The cause before us presents an almost identical situation. Johnson argues that his instructions on criminal recklessness as a lesser-included offense of battery should have been given to the jury. Johnson’s tendered instructions contain the terms of art of “recklessly, knowingly or intentionally.” As did Smith, Johnson tendered no additional instructions on the definitions of those terms. Therefore, as in Smith, Johnson’s instructions were confusing and properly refused. The Smith case is squarely on point, yet the majority avoids this result by attempting to distinguish the two cases.
The majority opinion goes to great lengths to argue that the terms “recklessly, knowingly or intentionally” should be given their ordinary meanings. Yet, in Smith the Indiana Supreme Court specifically said that these terms were words of art which required further instructions to define them.

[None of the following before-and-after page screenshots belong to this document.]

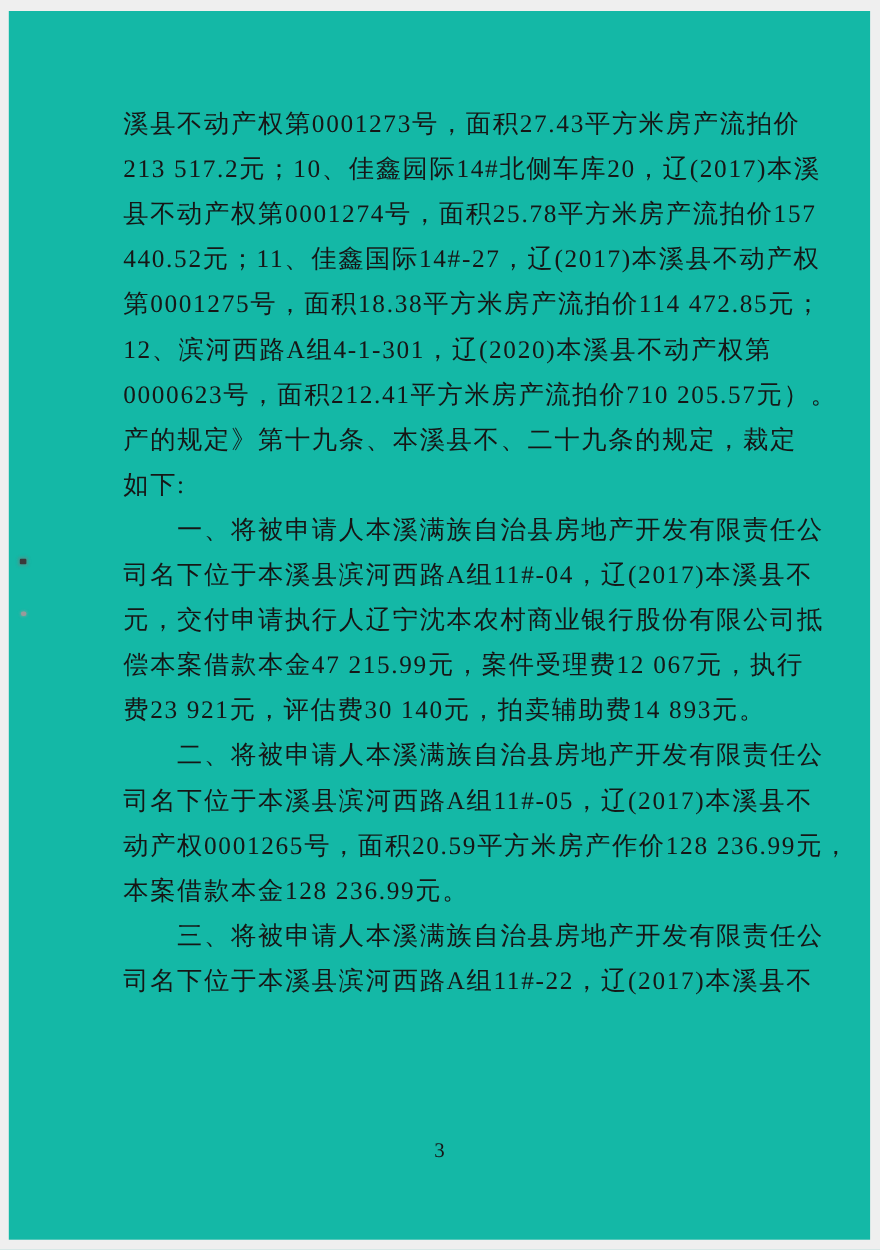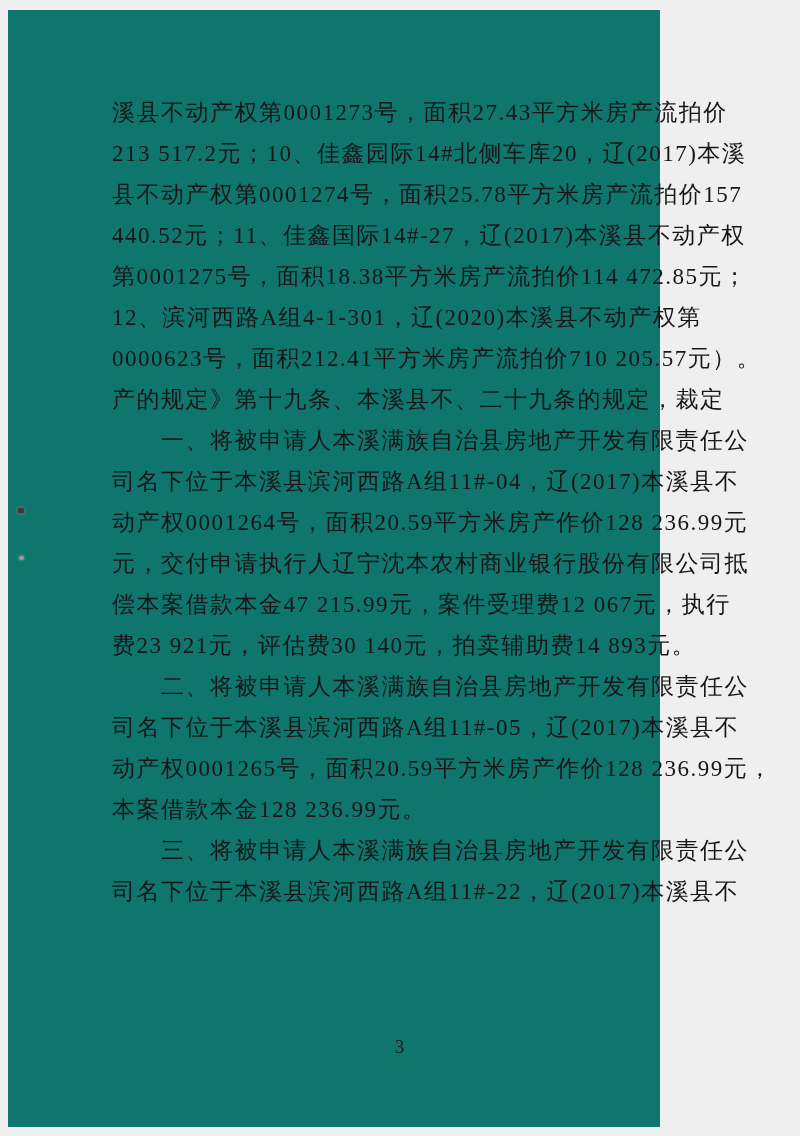--- a/index.html
+++ b/index.html
@@ -21,9 +21,9 @@
     position: absolute;
     left: 8px;
     top: 10px;
-    width: 652px;
+    width: 783px;
     height: 1117px;
-    background: #0f766e;
+    background: #14b8a6;
   }
   .text-block {
     position: absolute;

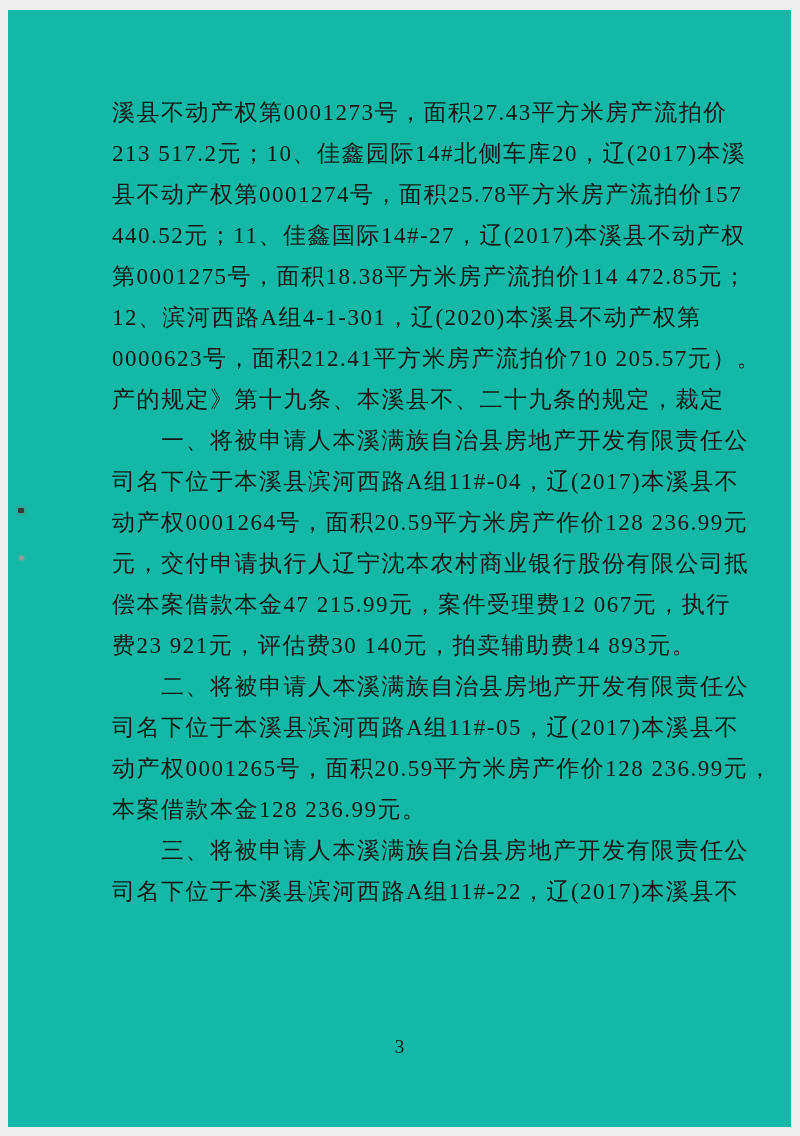--- a/index.html
+++ b/index.html
@@ -86,6 +86,7 @@
         <div class="line">12、滨河西路A组4-1-301，辽(2020)本溪县不动产权第</div>
         <div class="line">0000623号，面积212.41平方米房产流拍价710 205.57元）。</div>
         <div class="line">产的规定》第十九条、本溪县不、二十九条的规定，裁定</div>
+        <div class="line">如下:</div>
         <div class="line">　　一、将被申请人本溪满族自治县房地产开发有限责任公</div>
         <div class="line">司名下位于本溪县滨河西路A组11#-04，辽(2017)本溪县不</div>
         <div class="line">动产权0001264号，面积20.59平方米房产作价128 236.99元</div>

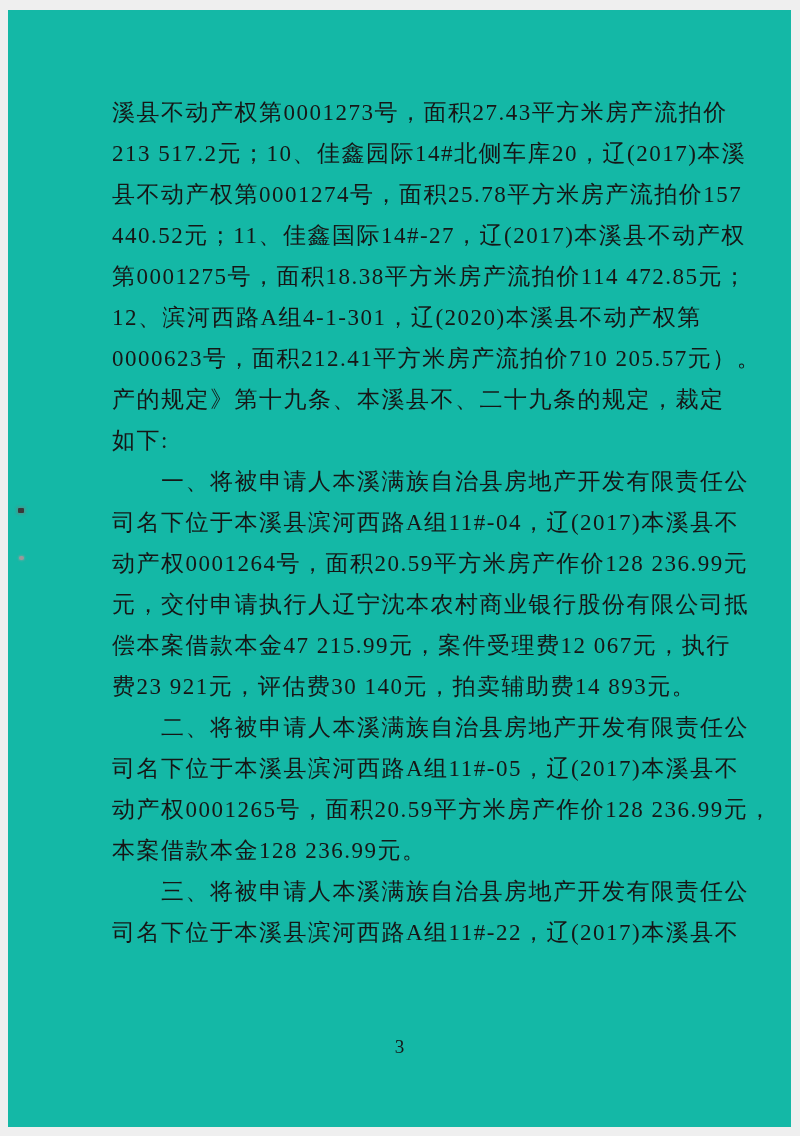--- a/index.html
+++ b/index.html
@@ -89,7 +89,6 @@
         <div class="line">如下:</div>
         <div class="line">　　一、将被申请人本溪满族自治县房地产开发有限责任公</div>
         <div class="line">司名下位于本溪县滨河西路A组11#-04，辽(2017)本溪县不</div>
-        <div class="line">动产权0001264号，面积20.59平方米房产作价128 236.99元</div>
         <div class="line">元，交付申请执行人辽宁沈本农村商业银行股份有限公司抵</div>
         <div class="line">偿本案借款本金47 215.99元，案件受理费12 067元，执行</div>
         <div class="line">费23 921元，评估费30 140元，拍卖辅助费14 893元。</div>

The majority states, “Second, the absence of instructions defining the words ‘recklessly, knowingly, or intentionally’ was not fatal because the record reveals that the trial court and the parties to the action were operating under the belief that the jury understood the legal meanings ascribed to those words.” The record is absolutely void of any evidence to support such a statement. We must be concerned with what knowledge the jurors had and nothing in the record tells us. No one can see into the minds of the members of the jury and know why they believed or understood, much less reflect such knowledge in the written record. And as Judge Staton said in the case of Barfell v. State (1979), Ind.App., 399 N.E.2d 377, when a record is silent, the court must refuse to consider evidence which is outside it.
In light of the controlling precedent of Smith, the judgment of the trial court should be affirmed.